February 24th and beyond:
A stormy period is likely and with a negative phase of the NAO at it's strongest this time of the year it can be a big scoring time for snowstorms. The period will bring warm days and very cold days as the spring time air begins the long battle with the cold arctic air. It's so far out that it is difficult to pin exactly what will happen.

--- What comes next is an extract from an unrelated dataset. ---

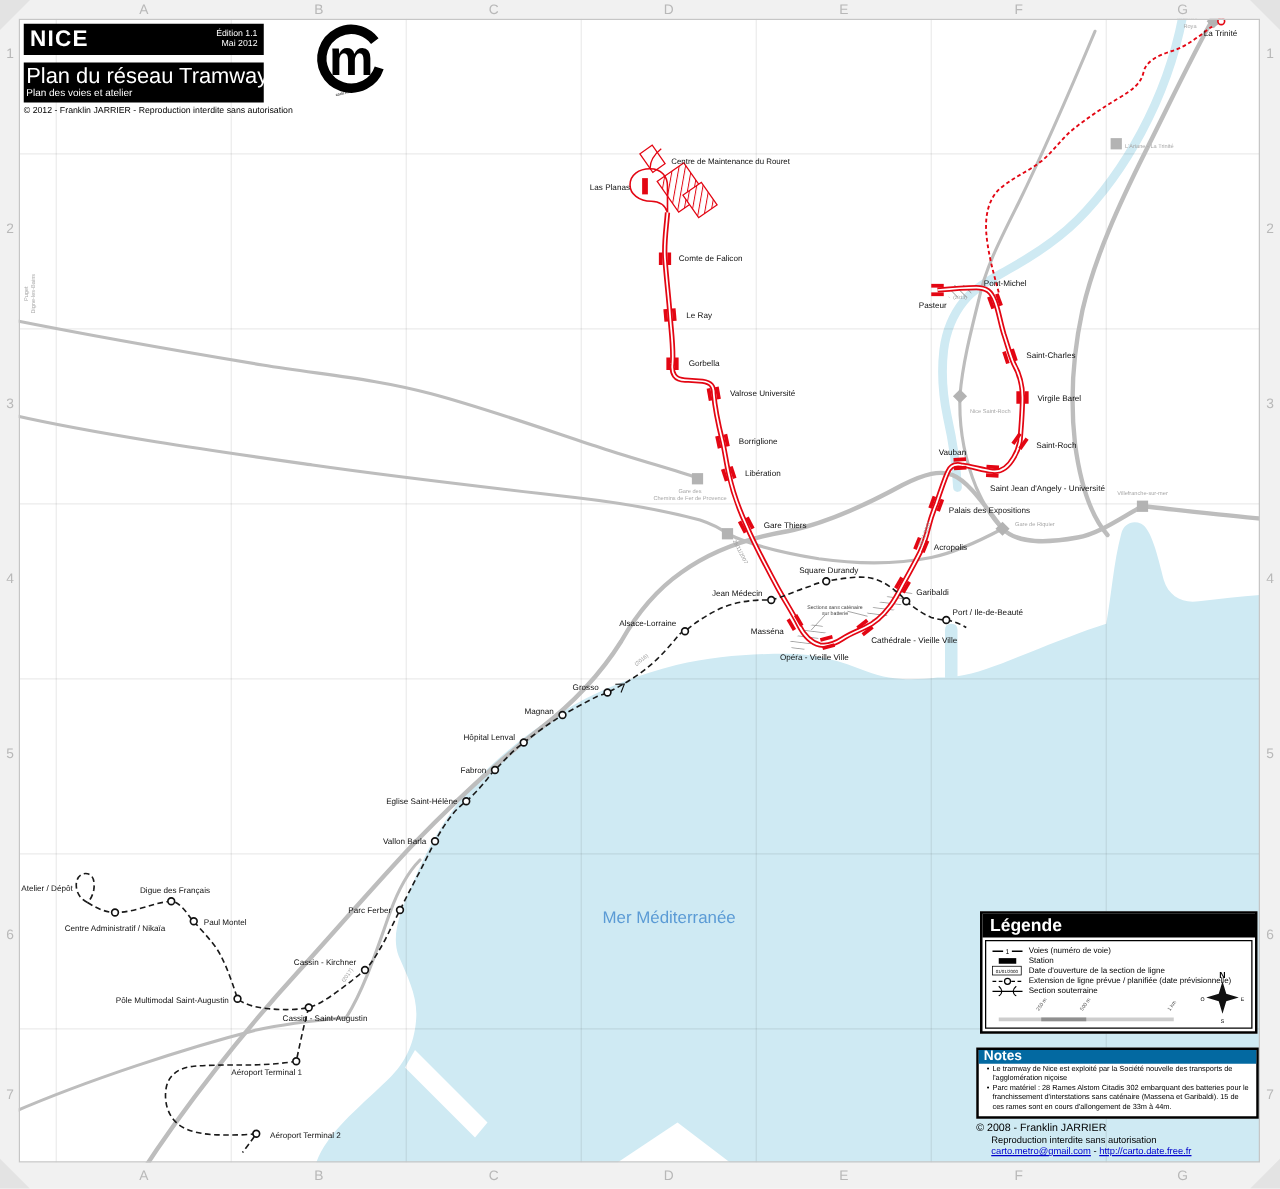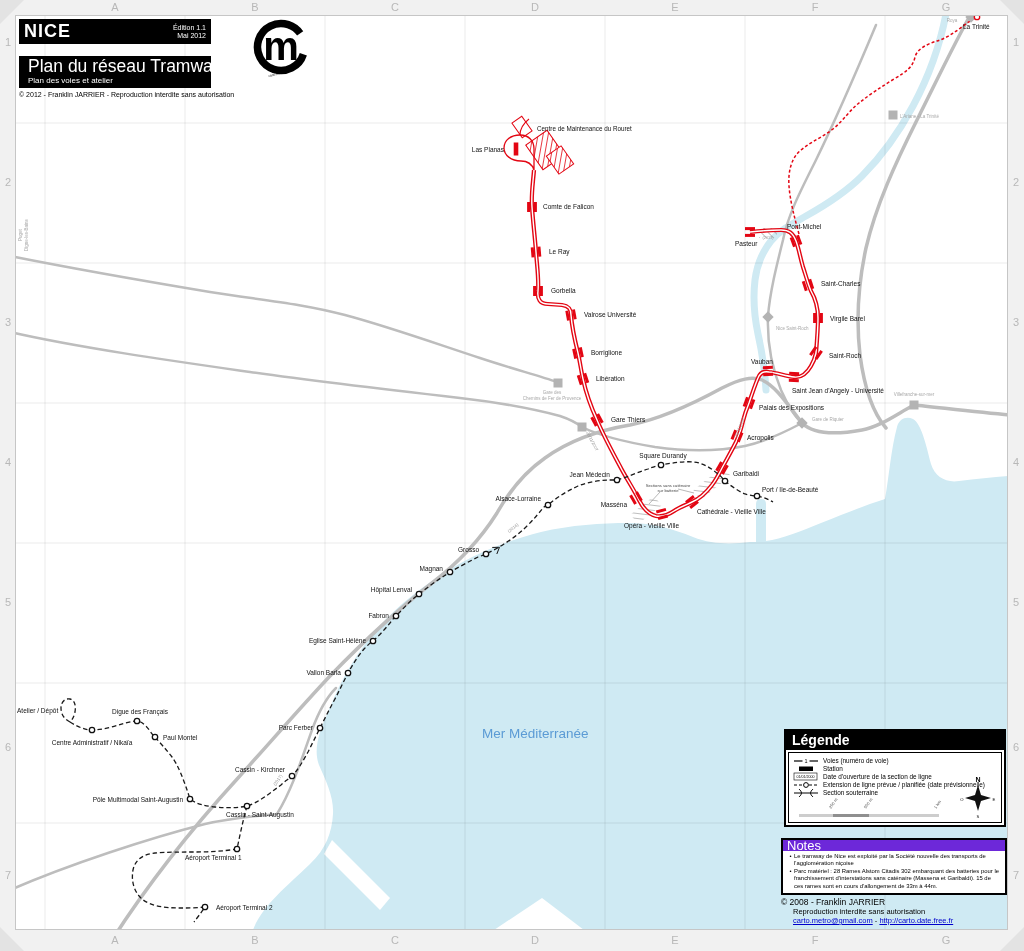"Plan du réseau Tramway" .tb-bar2 { margin-top: 12px -> 6px; padding: 1px 9px 3px -> 1px 2px 3px }
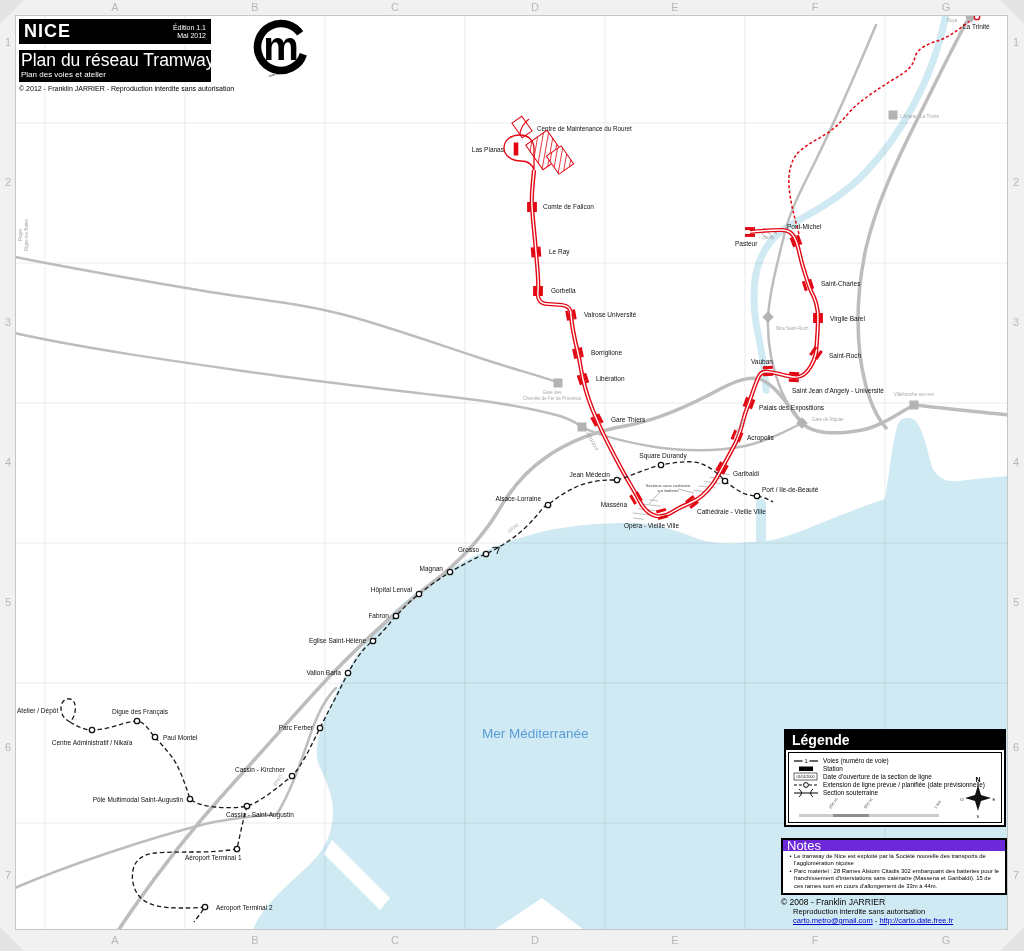"Notes" .notes-header { background: #6d28d9 -> #0369a1; font-size: 13px -> 11px; font-weight: normal -> bold }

A cold and stormy period will begin after Friday 13th and winter will kick back into full gear after a brief let up. Below is a map of the snow/cold axis. Over the winter the line has been moving east and now the I-95 corridor will finally be apart of that. We are last on winters list and that could be hurtful given the high sun angle and the transition to spring, but it could be beneficial in terms of wild storms! (The line represents the main axis of snow, not the rain/snow line)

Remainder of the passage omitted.